Opinion: The Sooners have flaws, but don’t dub them “losers”

Is concern over the Sooners valid after four weeks of play? Absolutely. But is it fair to dub them one of college football’s “losers?”

Many words adequately describe the start of the Oklahoma Sooners 2021 football season. You could call it surprising; a Lincoln Riley team struggling in three of its first four games is something few anticipated — especially when you consider how easy the nonconference schedule was supposed to be.

You could also label it an offensive disappointment. Fans anxiously awaiting another year of high-flying offense and blowout wins haven’t received what they anticipated. That much is undeniable. 

The one thing you can’t call Oklahoma at this point of the year is a loser. However, that’s precisely how CBS Sports categorized the Sooners after their 16-13 win over the West Virginia Mountaineers.

 The Sooners survived one-score quarterback battles against Tulane’s Michael Pratt and Nebraska’s Adrian Martinez early in the season. Needing a field goal as time expired to beat a mediocre West Virginia team is disgusting.

The game against WVU was the third straight Big 12 game in which Oklahoma scored 27 points or fewer. The Sooners didn’t have a single game under 28 points in Lincoln Riley’s head coaching tenure before this streak. The last time Oklahoma scored fewer than 24 points in consecutive home games at all was 1998, according to ESPN’s Chris Fallica.

Oklahoma is the only team CBS Sports places in the “loser” category after winning its game. 

Mentioned alongside the Sooners is Clemson, who fell to NC State 27-21, and North Carolina, who took a 45-22 drubbing at the hands of Georgia Tech. Both the Tigers and the Tar Heels sit at 2-2 after week four. 
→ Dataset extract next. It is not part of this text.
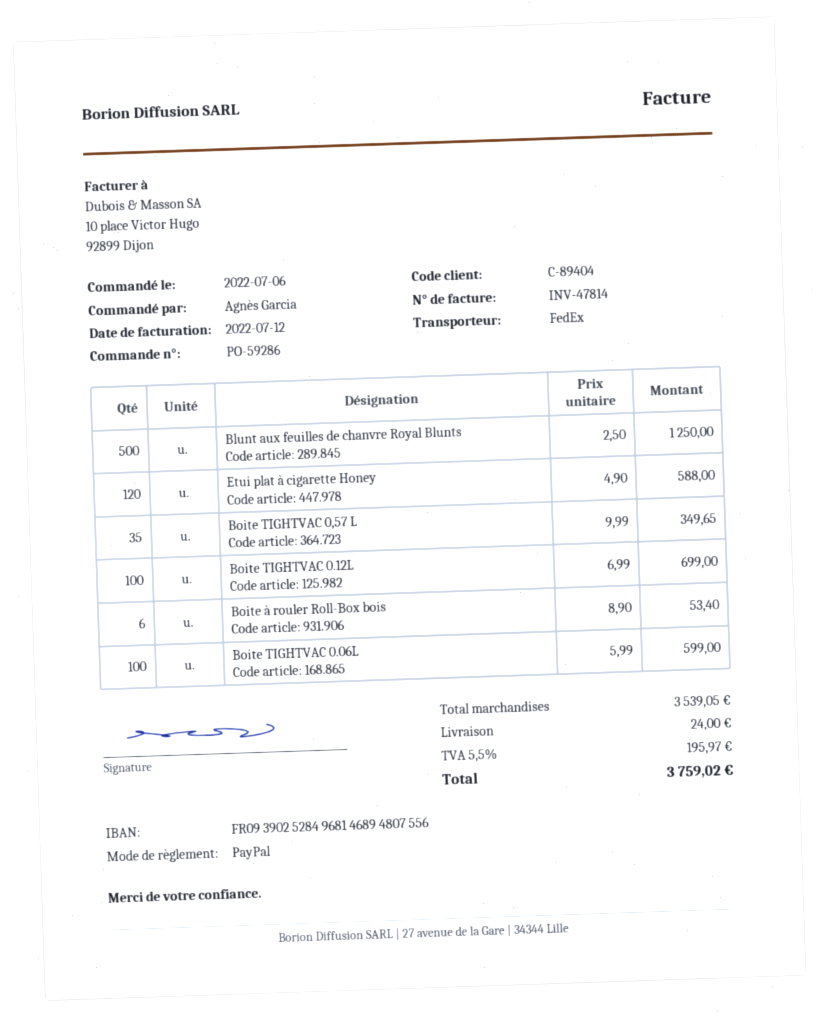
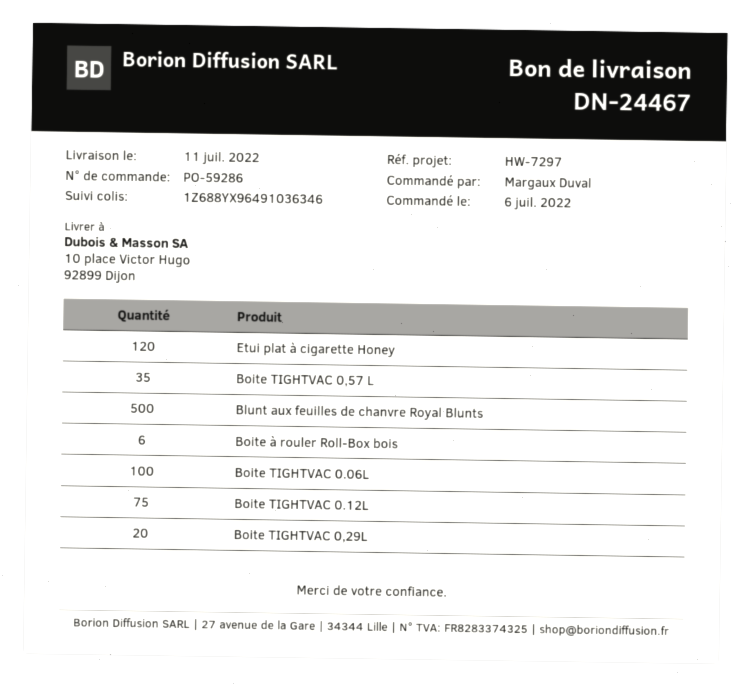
ordered by: Agnès Garcia -> Margaux Duval
Boite TIGHTVAC 0.12L: 100 -> 75
Boite TIGHTVAC 0,29L: none -> 20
The Sooners? A perfect 4-0. 

Say what you want about the offense’s inability to live up to expectations, but a team that has yet to lose a game absolutely cannot, under any circumstance, be deemed a loser. 

I will concede that this is the year Oklahoma is supposed to be the unstoppable force and the immovable object. To see the defense consistently rise to the occasion while the offense vanishes for drives at a time is certainly frustrating.  

Yes, the fact that this has happened against every FBS opponent Oklahoma has faced is concerning. However, is this pattern instead revealing an identify shift within the team?

Oklahoma’s defense — particularly its defensive front — has forced Tulane, Nebraska, and West Virginia into the mud with them. Opponents convert just 29 percent of their third downs against the Sooners, a mark that leads the Big-12 and is top 25 in the entire FBS. If that’s not enough, OU ranks ninth in the country in rush defense, conceding just over four yards per carry.

Against West Virginia, the defense held quarterback Jarret Doege to 160 passing yards and he rushed for just 1.6 yards per carry. And finally, when the Sooners needed it most, the offense reignited on a 14-play, 80-yard drive that set up Gabe Brkic for the game-winning field goal.  

Is the strength of this Oklahoma team shifting from offense over to defense? I don’t know, maybe. It’s still too soon to tell.

What I do know is the Sooners are undefeated through four games and anything but losers.